Problem requirements:
How many of the lines below hold "height"? Only the number, please.

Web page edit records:
/---

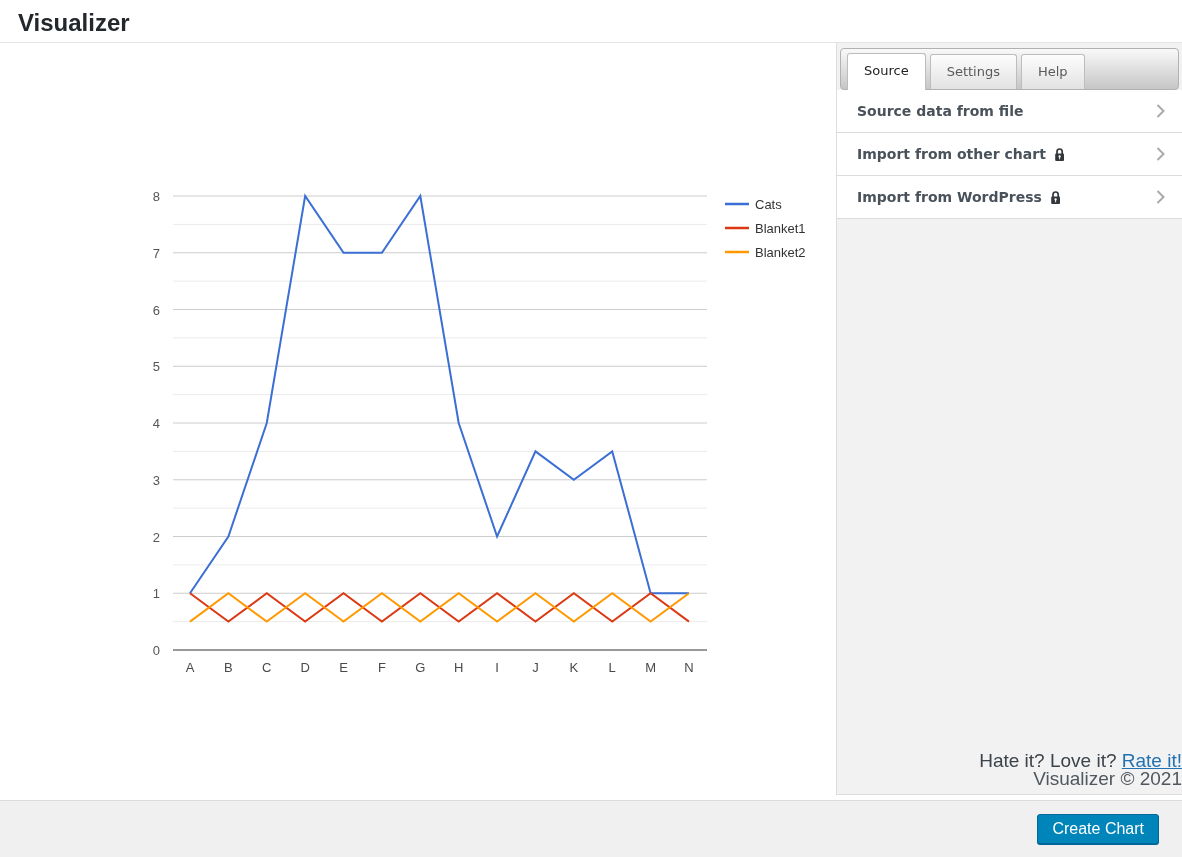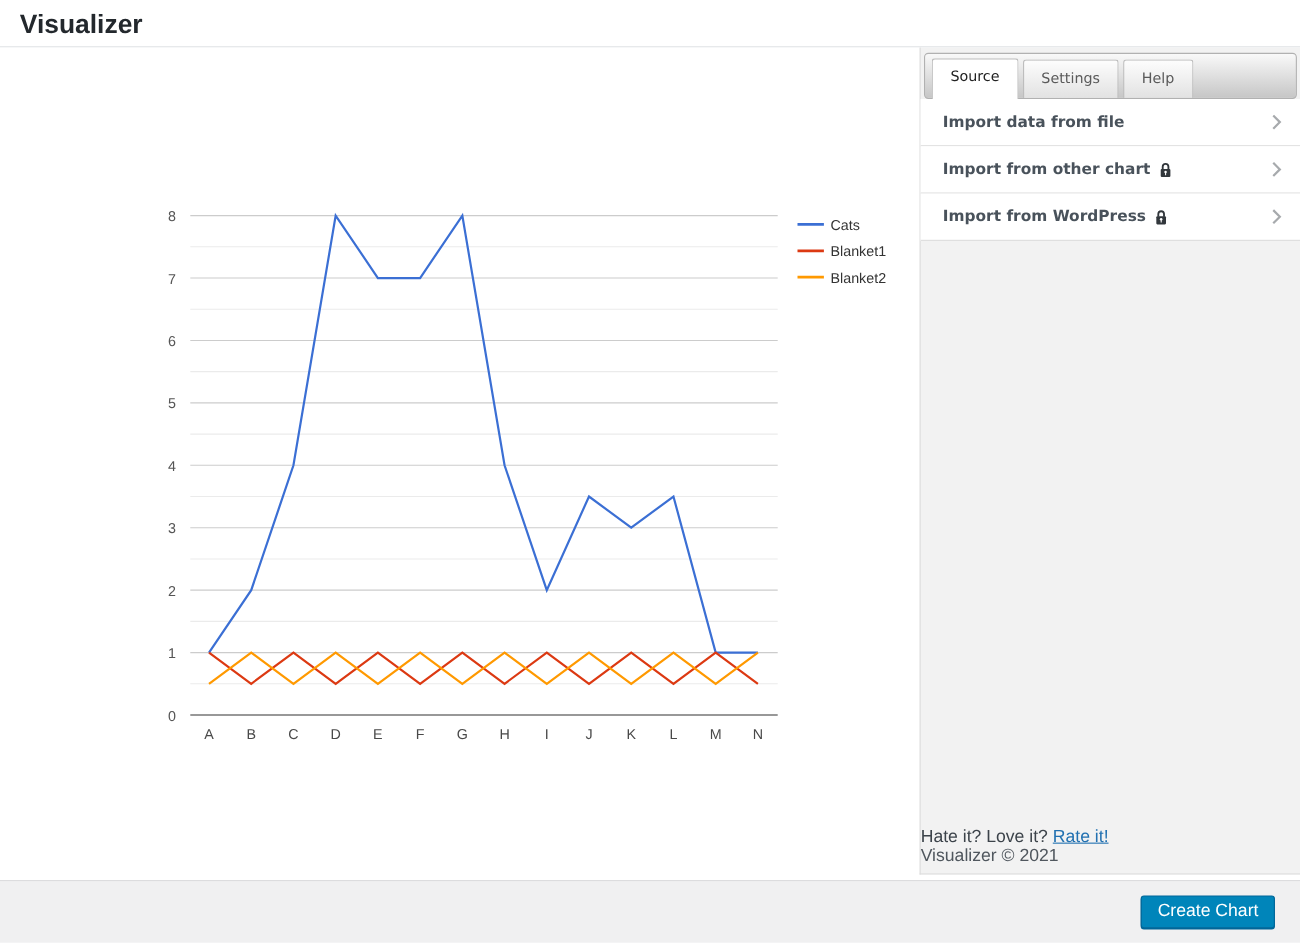--- a/index.html
+++ b/index.html
@@ -150,7 +150,7 @@
 
   <div class="menu" id="menu">
       <div class="menu-item">
-        <span class="mi-label">Import data from file</span>
+        <span class="mi-label">Source data from file</span>
         <svg class="chevron" width="11" height="18" viewBox="0 0 11 18">
           <polyline points="2.5,3 8.5,9 2.5,15" fill="none" stroke="#a7aaad" stroke-width="2"></polyline>
         </svg>

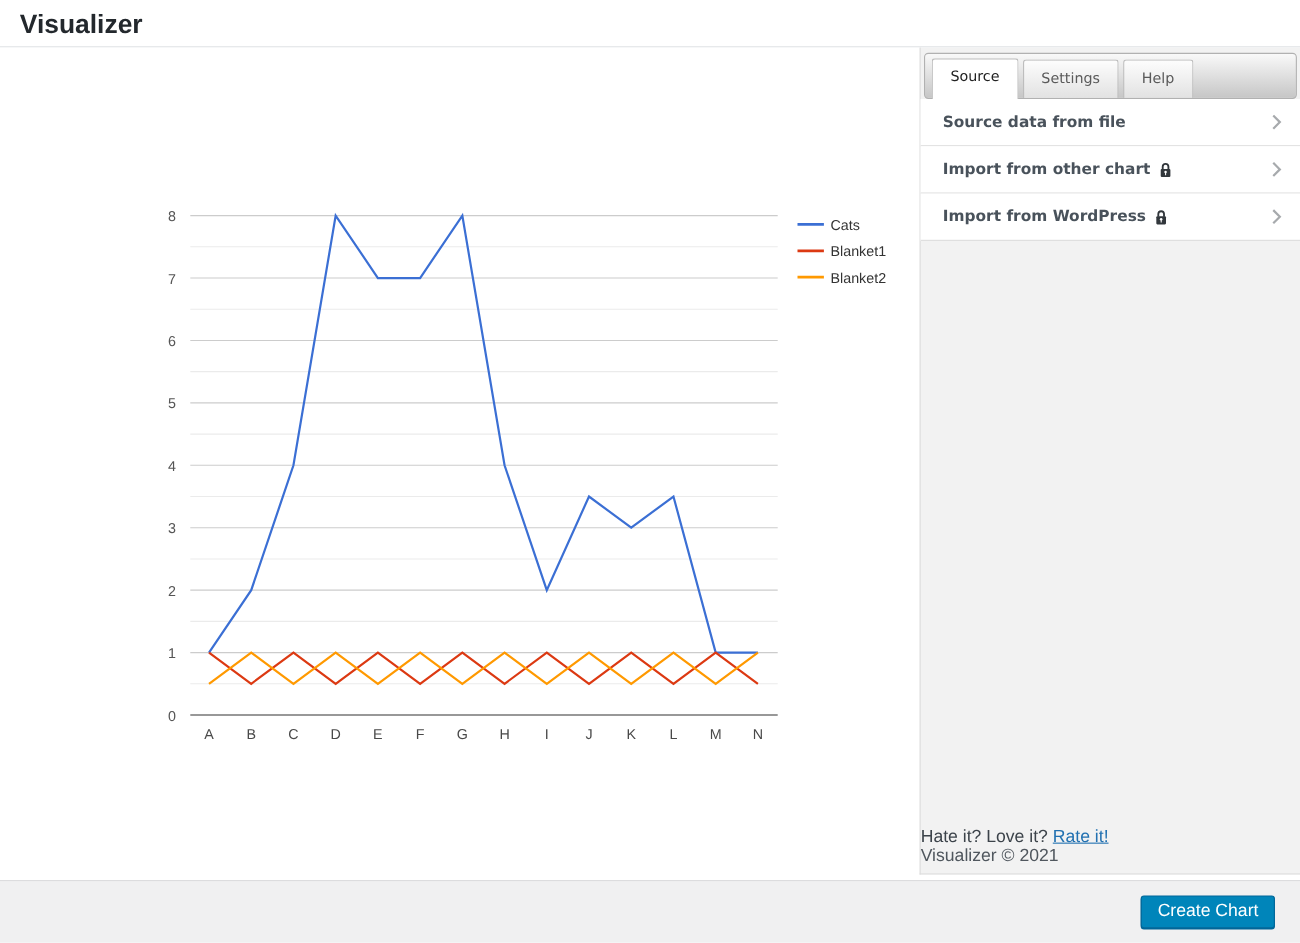--- a/index.html
+++ b/index.html
@@ -62,8 +62,8 @@
   .chevron { margin-left:auto; flex:none; }
 
   .sidebar-footer {
-    position:absolute; bottom:6px; left:0; right:0; text-align:left;
-    font-size:16px; color:#3c434a; line-height:18px;
+    position:absolute; bottom:6px; left:0; right:0; text-align:right;
+    font-size:19px; color:#3c434a; line-height:18px;
   }
   .sidebar-footer .rate-link { color:#2271b1; text-decoration:underline; cursor:pointer; }
   .sidebar-footer .copyright { color:#50575e; }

\---

Response area:
3